GOAL OF THE EXERCISE:
Starting at the line that contains "margin-top: 16px ->", reproduce every line through the end of the entries below, with no pictures in the copy.

*** DATASET ***

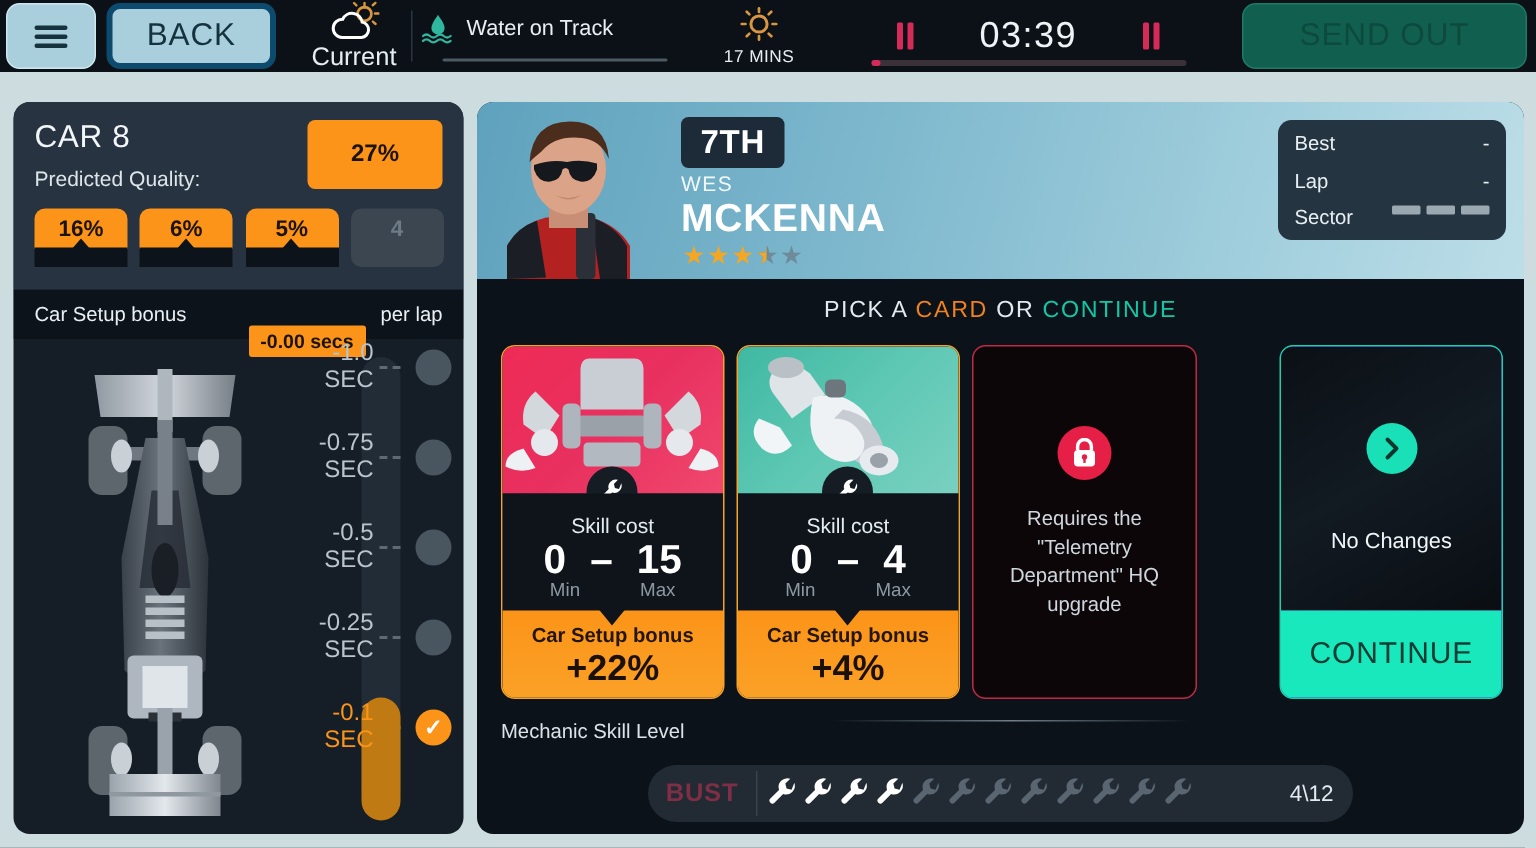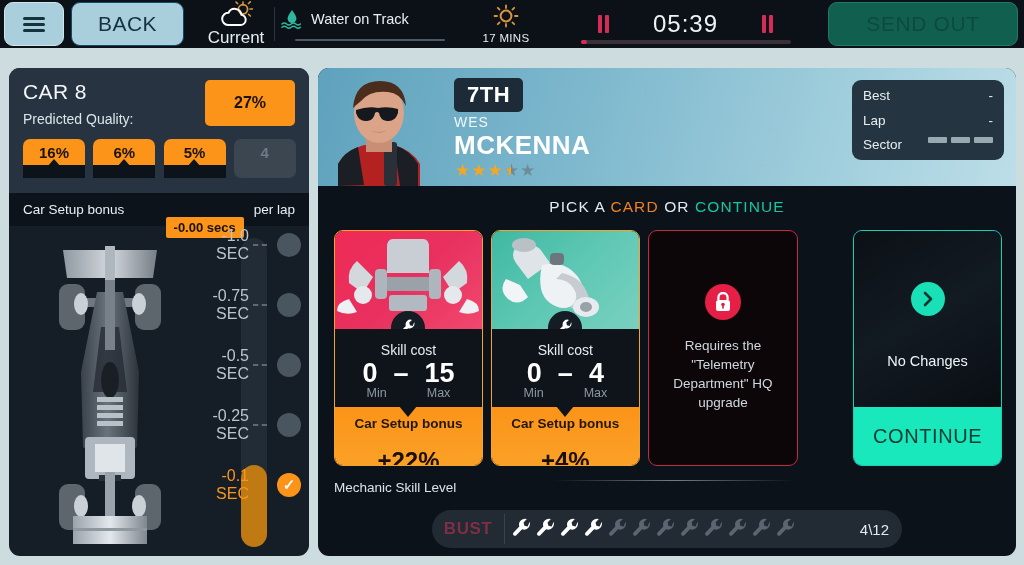"BACK" .back-btn { border: 1px solid #0c4a6e -> 4px solid #0c4a6e }
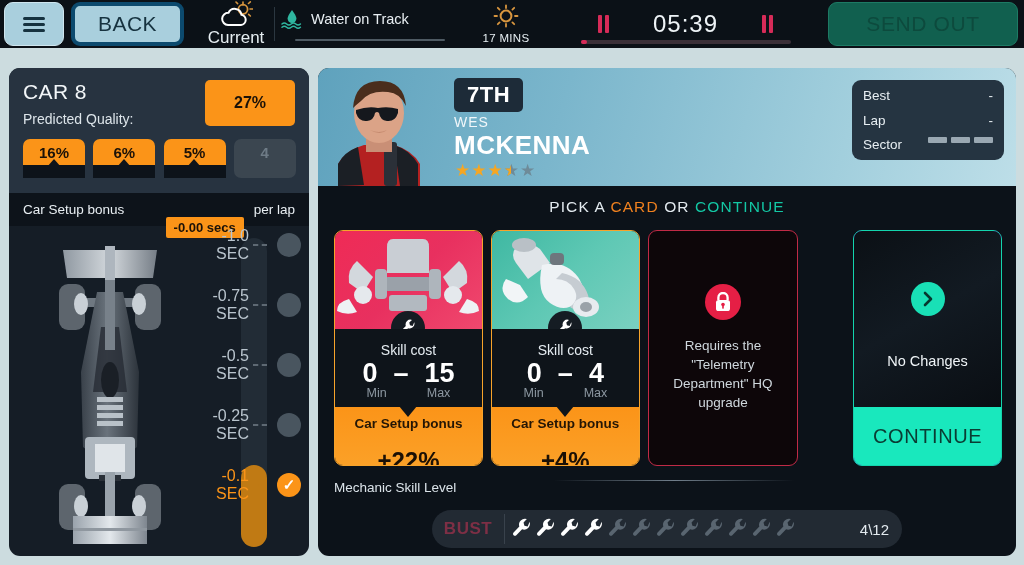"05:39" div.timer-txt { text: 05:39 -> 03:39 }
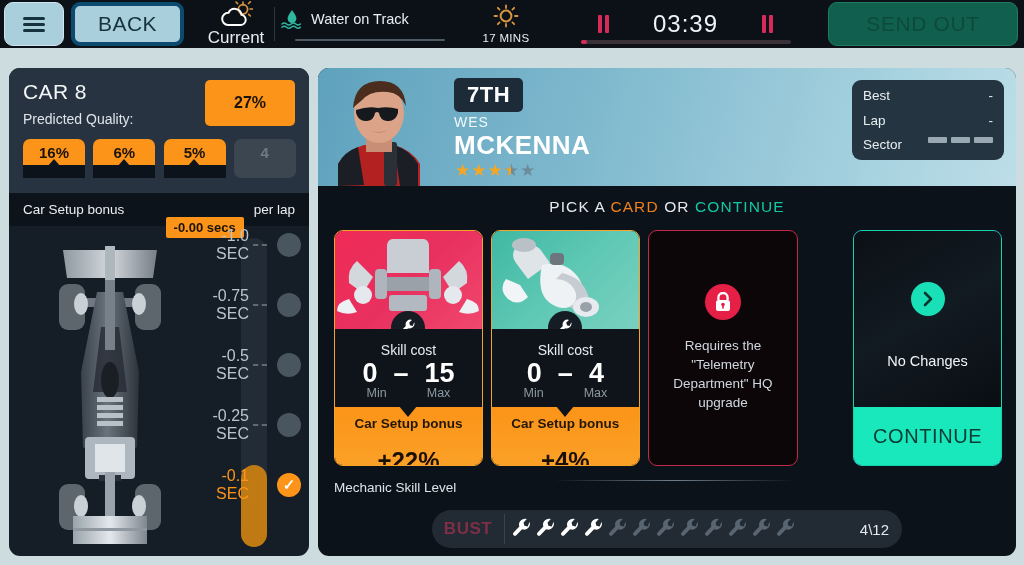"+22%" .bonus-val { margin-top: 16px -> 1px }
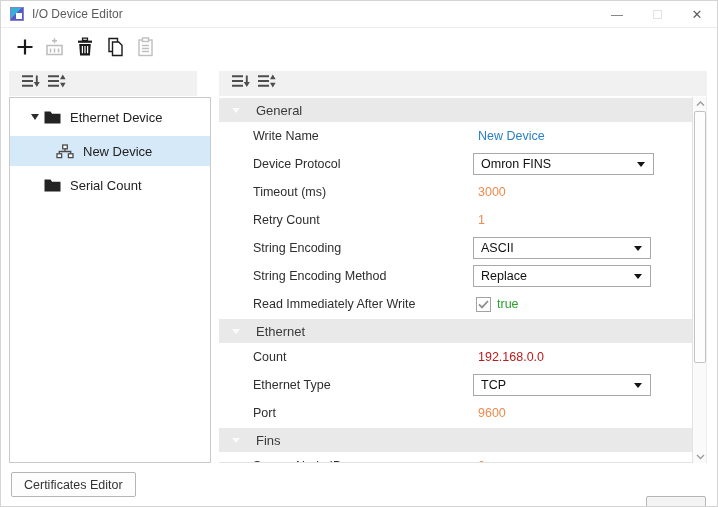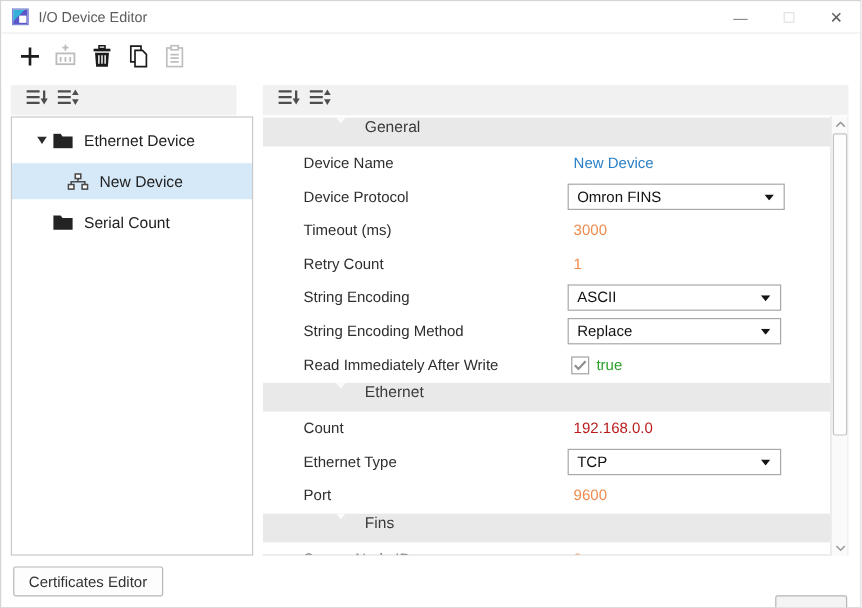"General" .sec-row { align-items: none -> center; padding-left: 48px -> none }
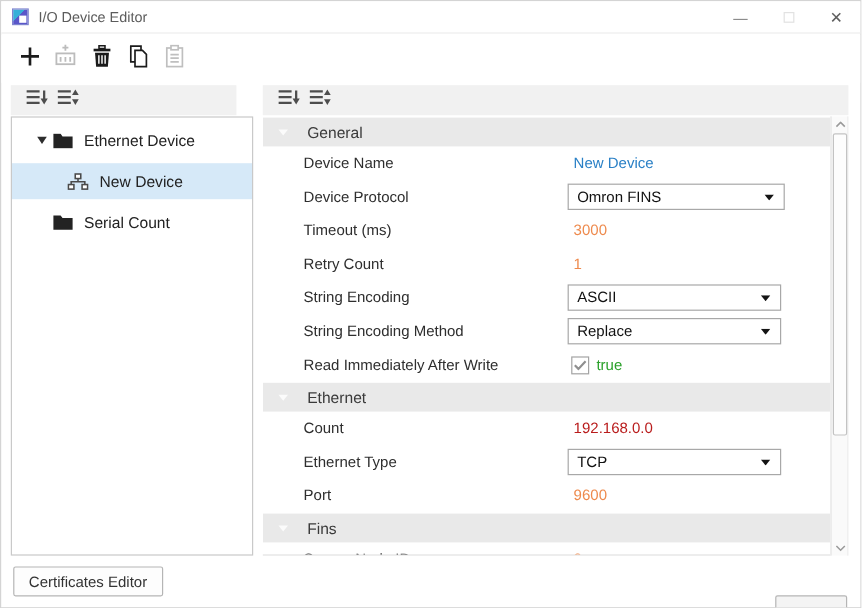"Device Name" div.prop-label { text: Device -> Write }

***

TASK RESULT:
"+22%" .bonus-val { margin-top: 16px -> 1px }
"General" .sec-row { align-items: none -> center; padding-left: 48px -> none }
"Device Name" div.prop-label { text: Device -> Write }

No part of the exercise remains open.